UNE
Giulio Gigli, classe 1987, ha un curriculum che parla da solo: dalle cucine de Il Pagliaccio (due stelle Michelin) di Roma al 1947 Le Cheval Blanc di Yannick Alléno al Benu (tre stelle) di San Francisco fino, soprattutto, al Disfrutar di Barcellona, quinto tra i migliori ristoranti al mondo secondo la prestigiosa classifica 50 Best.
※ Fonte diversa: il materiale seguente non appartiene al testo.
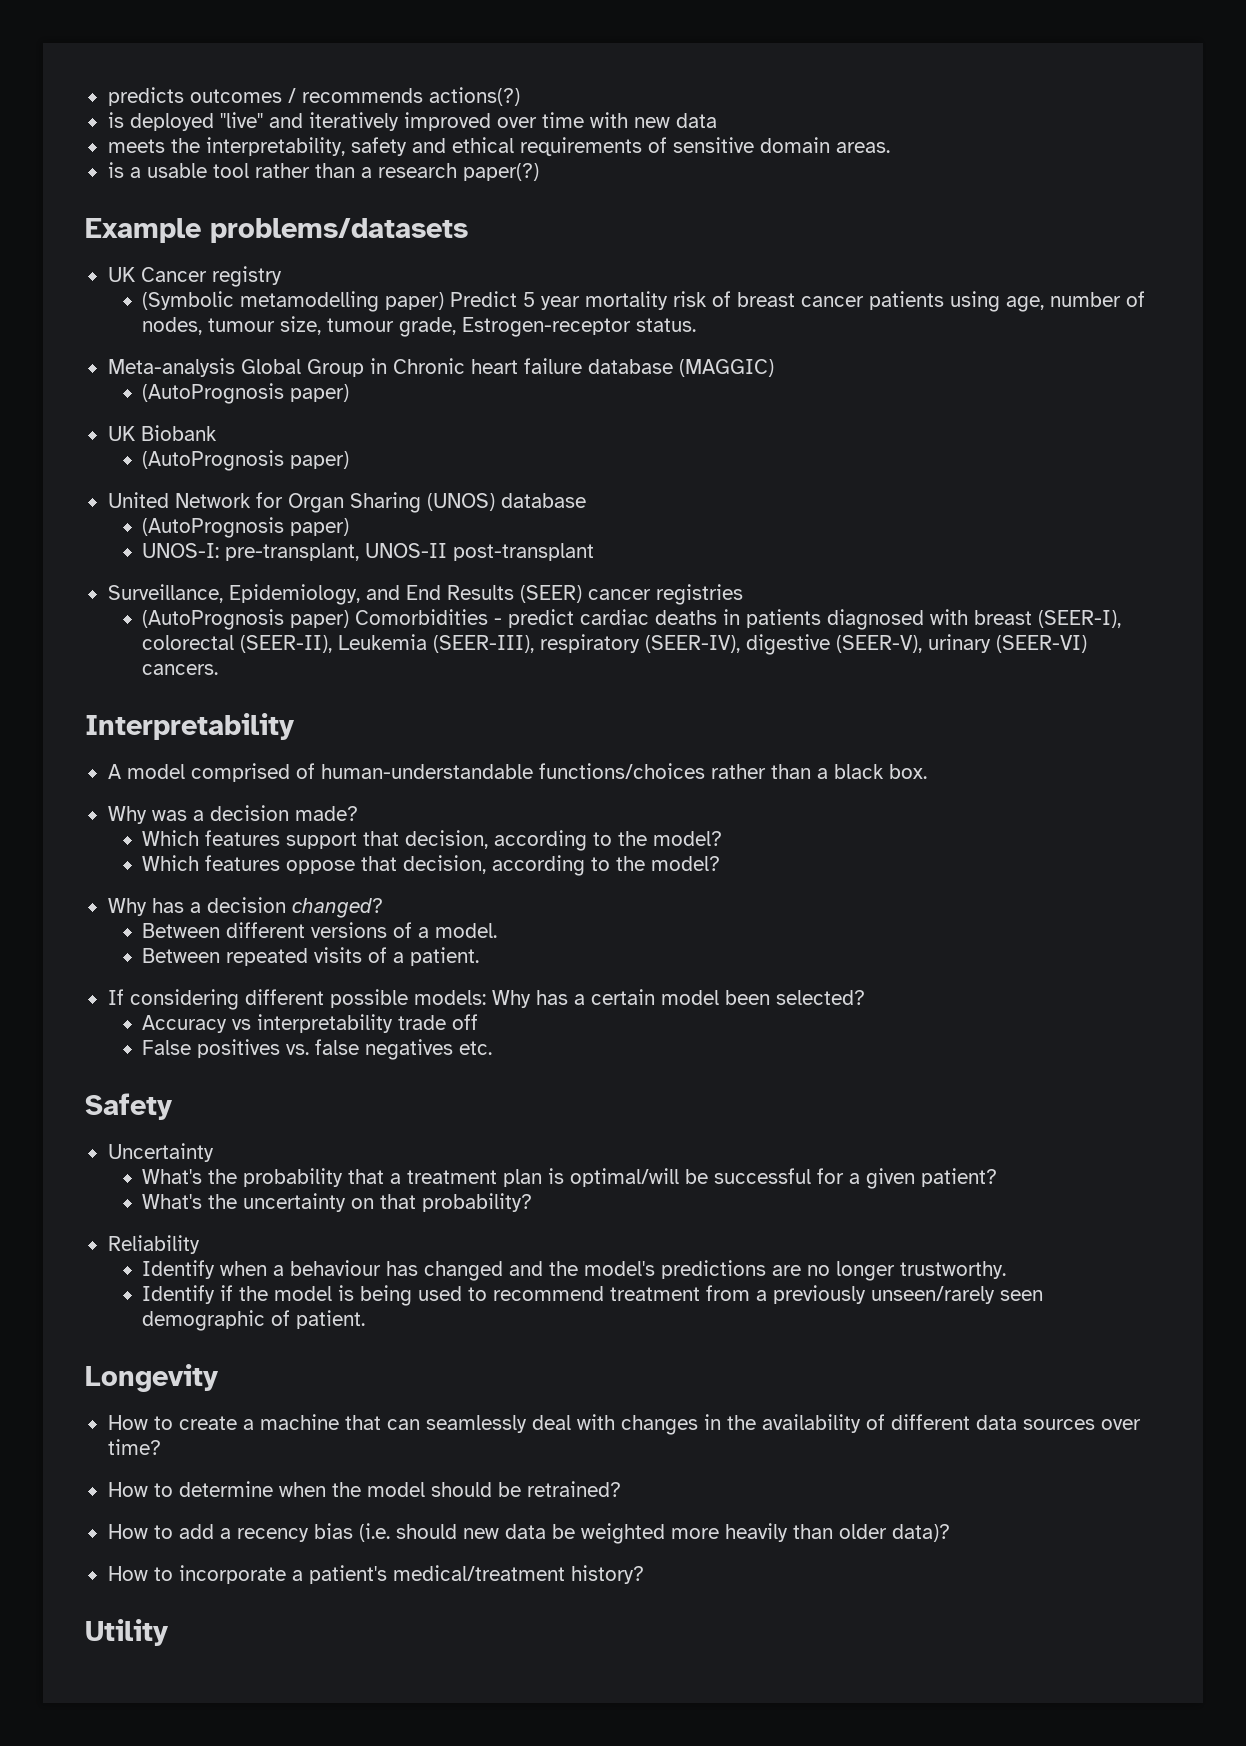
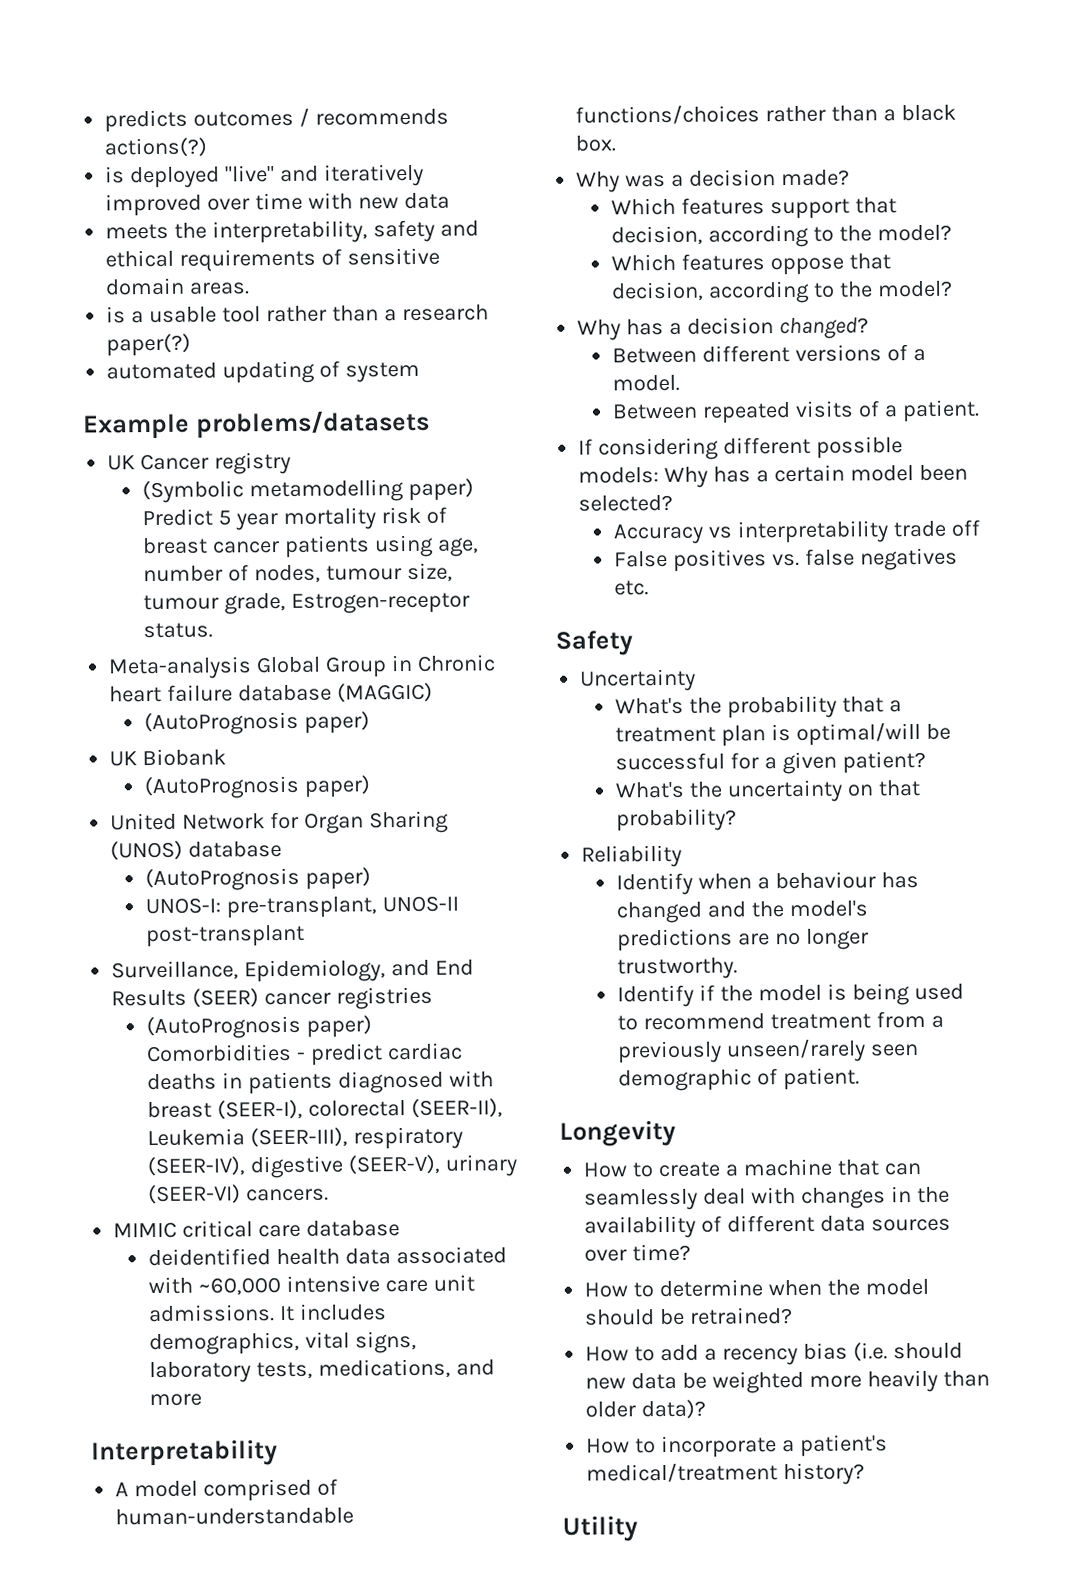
+ automated updating of system
+ MIMIC critical care database
+ deidentified health data associated with ~60,000 intensive care unit admissions. It includes demographics, vital signs, laboratory tests, medications, and more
Quattro anni qui, come Responsabile della creatività, fino alla pandemia. Il ristorante chiude, c’è il tempo di fermarsi, fare il punto sulla propria vita. E rovesciare il tavolo. «Ho deciso di tornare a casa, a Foligno dove sono nato – ci spiega – per cercare un posto in cui tornare a sentirmi a casa». Camminando per i boschi con Lucile Kopczynski, sua compagna e responsabile della parte gestionale di Une, scovano un vecchio mulino del 1600: «eravamo a Capodacqua di Foligno, borgo di duecento anime, accanto alla sorgente che, per secoli, ha portato l’acqua a mulini e frantoi tipici della zona e che oggi continua a rimpinzare l’acquedotto di Foligno» continua lo chef. Eccola la casa per far nascere e crescere UNE, ristorante di fine dining che in soli quattro mesi dall’apertura ha guadagnato le ambite due Forchette e il premio speciale Rapporto Qualità Prezzo del Gambero Rosso.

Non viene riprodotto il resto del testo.